EXERCISE OBJECTIVE:
Begin your copy at the line with "height:29px; line-height:29px; text-align:center;" in the records below and end it at the line with "Stay - Respite and Supportive</div>", restating each line word for word; omit the pictures.

DATASET:
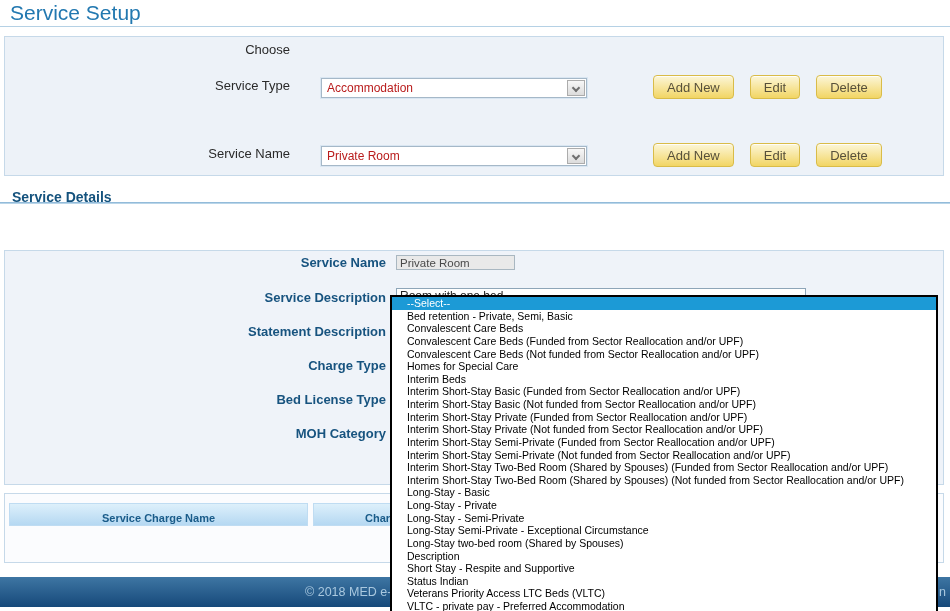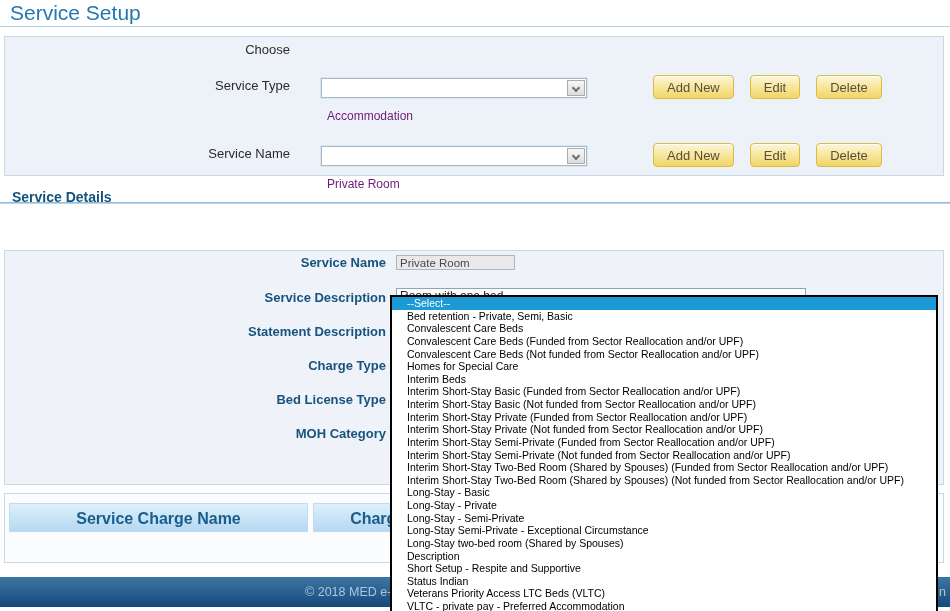--- a/index.html
+++ b/index.html
@@ -24,7 +24,7 @@
   
   .sel { position:absolute; left:316px; width:266px; height:20px; background:#fff;
          border:1px solid #A5B8C8; box-shadow:0 0 0 1px #D9E6F2; cursor:default; }
-  .sel .sel-text { position:absolute; left:5px; top:2px; font-size:12px; color:#701a75; white-space:nowrap;margin-top:28px; }
+  .sel .sel-text { position:absolute; left:5px; top:2px; font-size:12px; color:#b91c1c; white-space:nowrap; }
   .sel .sel-btn { position:absolute; right:1px; top:1px; width:18px; height:16px;
                   background:linear-gradient(#F7F7F7,#DCDCDC); border:1px solid #ACACAC; }
   .chev { position:absolute; left:5px; top:4px; width:6px; height:6px;

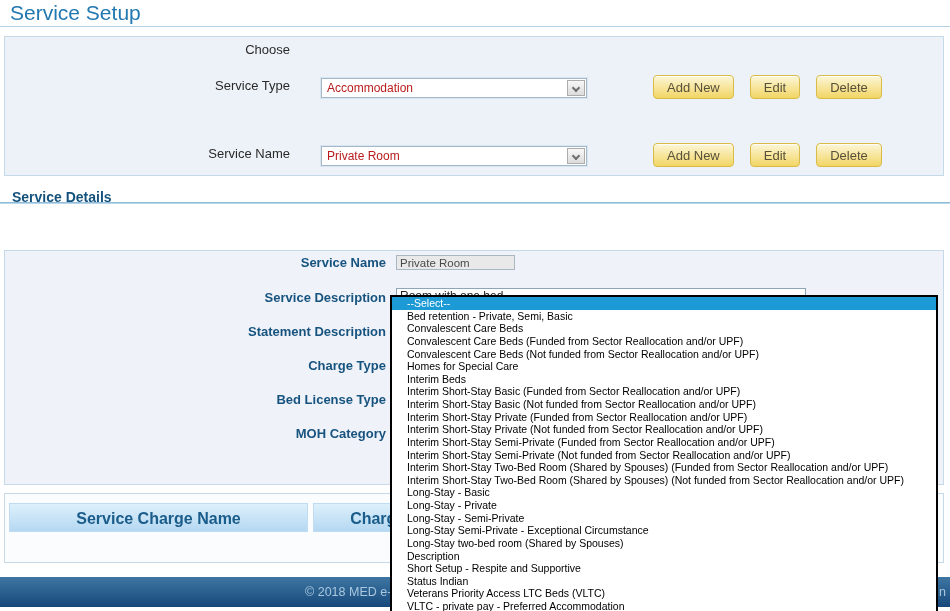--- a/index.html
+++ b/index.html
@@ -51,8 +51,8 @@
                font-size:12px; line-height:13px; color:#222; padding:1px 3px; overflow:hidden; }
 
   
-  .th-cell { position:absolute; top:9px; height:29px; line-height:29px; text-align:center;
-             font-size:16px; font-weight:bold; color:#1A5C8A;
+  .th-cell { position:absolute; top:9px; height:23px; line-height:29px; text-align:center;
+             font-size:11px; font-weight:bold; color:#1A5C8A;
              background:linear-gradient(#DDF0FB,#B5D8F2); border:1px solid #BFDCF2; }
   #th1 { left:4px;  width:299px; }
   #th2 { left:308px; width:170px; }

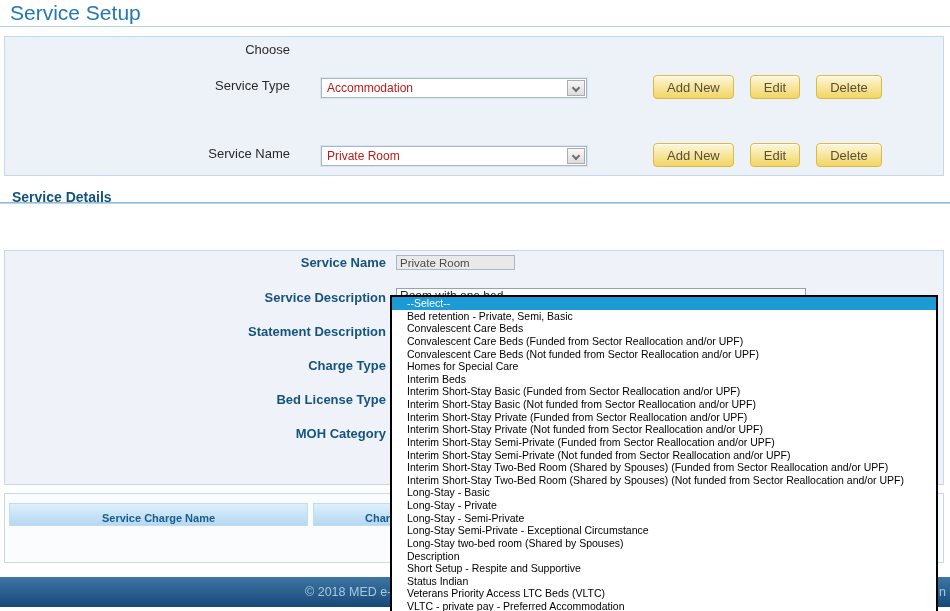--- a/index.html
+++ b/index.html
@@ -175,7 +175,7 @@
 
     <div class="dd-row">Description</div>
 
-    <div class="dd-row">Short Setup - Respite and Supportive</div>
+    <div class="dd-row">Short Stay - Respite and Supportive</div>
 
     <div class="dd-row">Status Indian</div>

RESPONSE AREA:
-  .th-cell { position:absolute; top:9px; height:29px; line-height:29px; text-align:center;
-             font-size:16px; font-weight:bold; color:#1A5C8A;
+  .th-cell { position:absolute; top:9px; height:23px; line-height:29px; text-align:center;
+             font-size:11px; font-weight:bold; color:#1A5C8A;
              background:linear-gradient(#DDF0FB,#B5D8F2); border:1px solid #BFDCF2; }
   #th1 { left:4px;  width:299px; }
   #th2 { left:308px; width:170px; }

--- a/index.html
+++ b/index.html
@@ -175,7 +175,7 @@
 
     <div class="dd-row">Description</div>
 
-    <div class="dd-row">Short Setup - Respite and Supportive</div>
+    <div class="dd-row">Short Stay - Respite and Supportive</div>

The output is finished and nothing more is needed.